Завладев императорской короной, Екатерина II постепенно охладела к своей подруге и спутнице по заговору — Екатерине Дашковой. Теперь она считала роль Дашковой в заговоре совершенно ничтожной, хотя вначале сама говорила Бестужеву: «Кто бы мог подумать, что дочь Романа Воронцова поможет мне сесть на престол?»
Дашкова не слишком огорчалась такому отчуждению. «Несмотря на то, что я была графиней Воронцовой по отцу и княгиней Дашковой по мужу, я всегда чувствовала себя неловко при дворе», — признавалась она. Да и могла ли Дашкова, с ее деятельным характером, довольствоваться положением статс-дамы при дворе? Разумеется, нет. Много лет спустя Герцен писал: «В Дашковой чувствуется та самая сила, не совсем устроенная, которая рвалась к просторной жизни из-под плесени московского застоя, что-то сильное, многостороннее, деятельное, петровское, ломоносовское, но смягченное аристократическим воспитанием и женственностью».

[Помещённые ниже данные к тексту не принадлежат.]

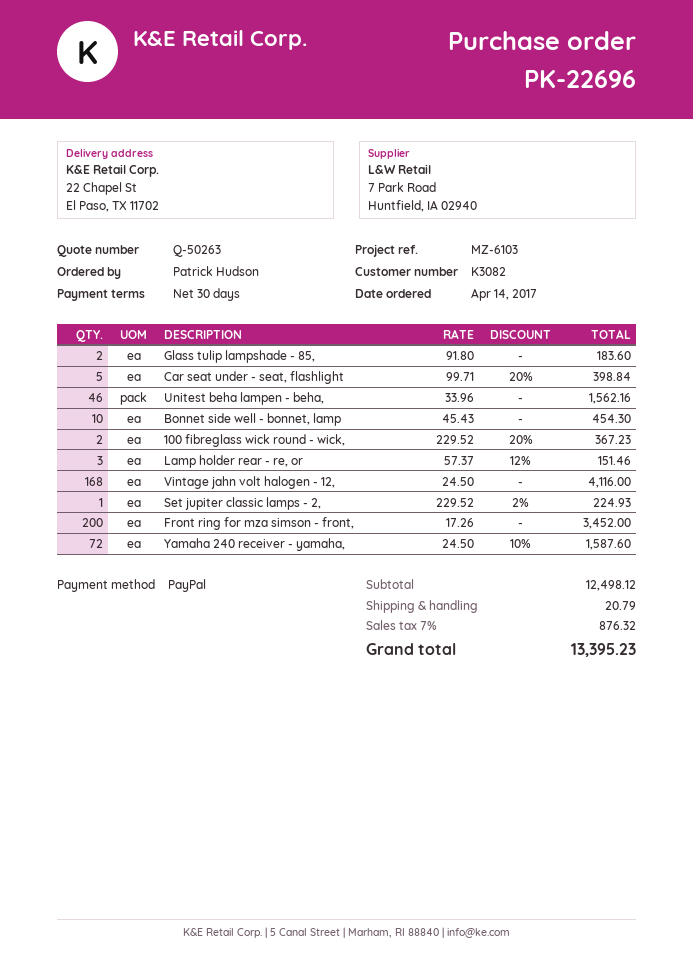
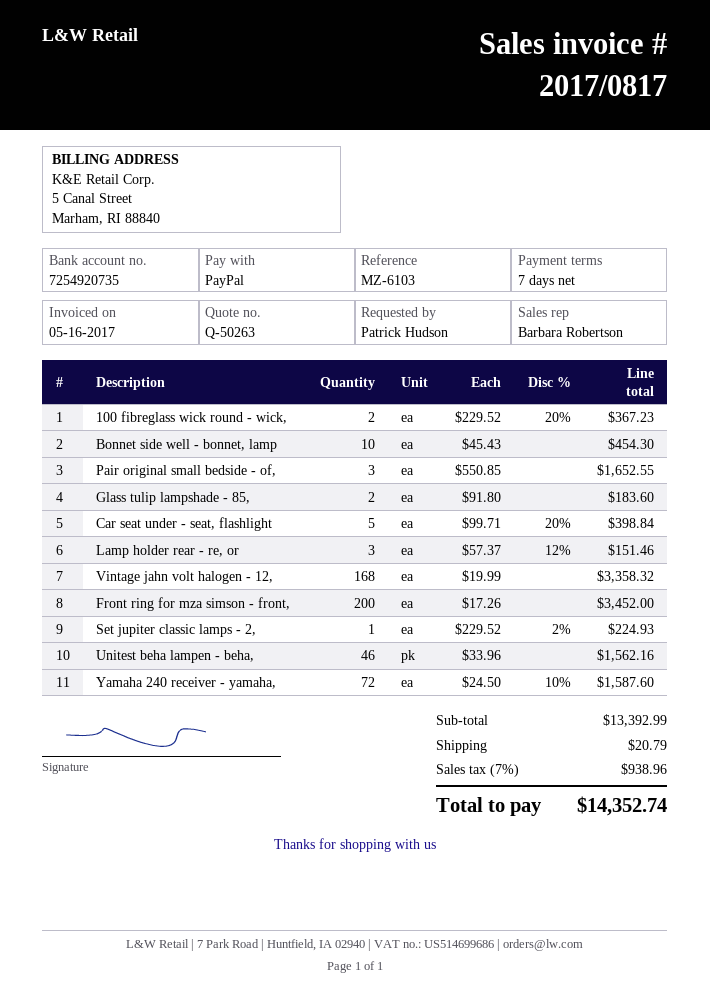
payment terms: 30 days -> 7 days
Vintage jahn volt halogen - 12,: 168 x 24.50 = 4116.00 -> 168 x 19.99 = 3358.32
Pair original small bedside - of,: none -> 3 x 550.85 = 1652.55
subtotal: 12498.12 -> 13392.99
tax: 7% = 876.32 -> 7% = 938.96
total: 13395.23 -> 14352.74

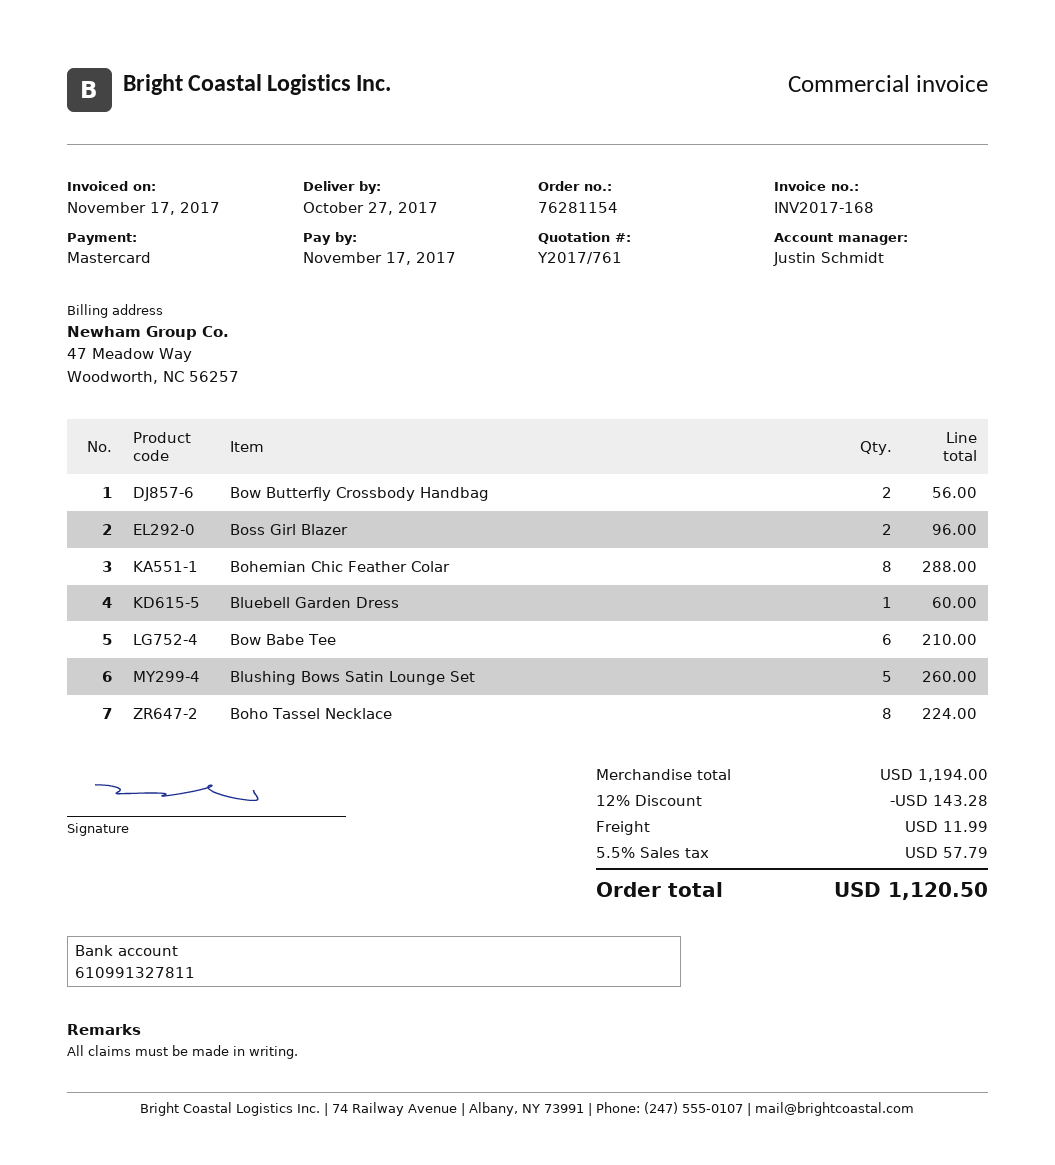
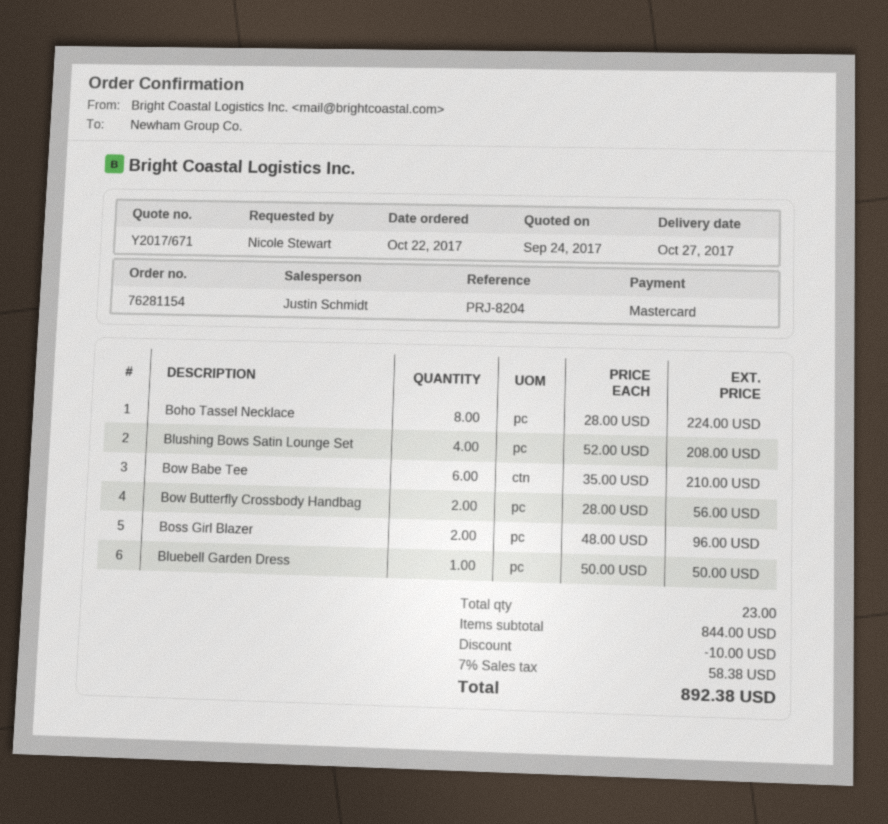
quote number: Y2017/761 -> Y2017/671
Bohemian Chic Feather Colar: 8 for 288.00 -> none
Bluebell Garden Dress: 1 for 60.00 -> 1 for 50.00
Blushing Bows Satin Lounge Set: 5 for 260.00 -> 4 for 208.00
subtotal: 1194.00 -> 844.00
discount: 143.28 -> 10.00
shipping: 11.99 -> none
tax: 5.5% = 57.79 -> 7% = 58.38
total: 1120.50 -> 892.38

Может быть, Дашкова более, чем кто-либо другой из ее круга, чувствовала стон народа, закрепощенного самовластием, ошибочно полагая, что свободе должно предшествовать просвещение. «Просвещение ведет к свободе, — говорила она Дидро, — свобода же без просвещения породила бы только анархию и беспорядок». После того, как Дидро выразил несогласие, Дашкова привела замысловатое сравнение, уподобив крепостного слепорожденному: «Мне представляется слепорожденный, которого поместили на вершину крутой скалы, окруженной со всех сторон пропастью; лишенный зрения, он не знал опасностей своего положения и беспечно ел, спал спокойно, слушал также птиц и иногда сам пел вместе с ними. Приходит незадачливый глазной врач и возвращает ему зрение, не имея, однако, возможности вывести его из ужасного положения. И вот — наш бедняк прозрел, но он страшно несчастен: не спит, не ест и не поет больше: его пугает окружающая его пропасть и доселе неведомые ему волны; в конце концов, он умирает во цвете лет от страха и отчаяния».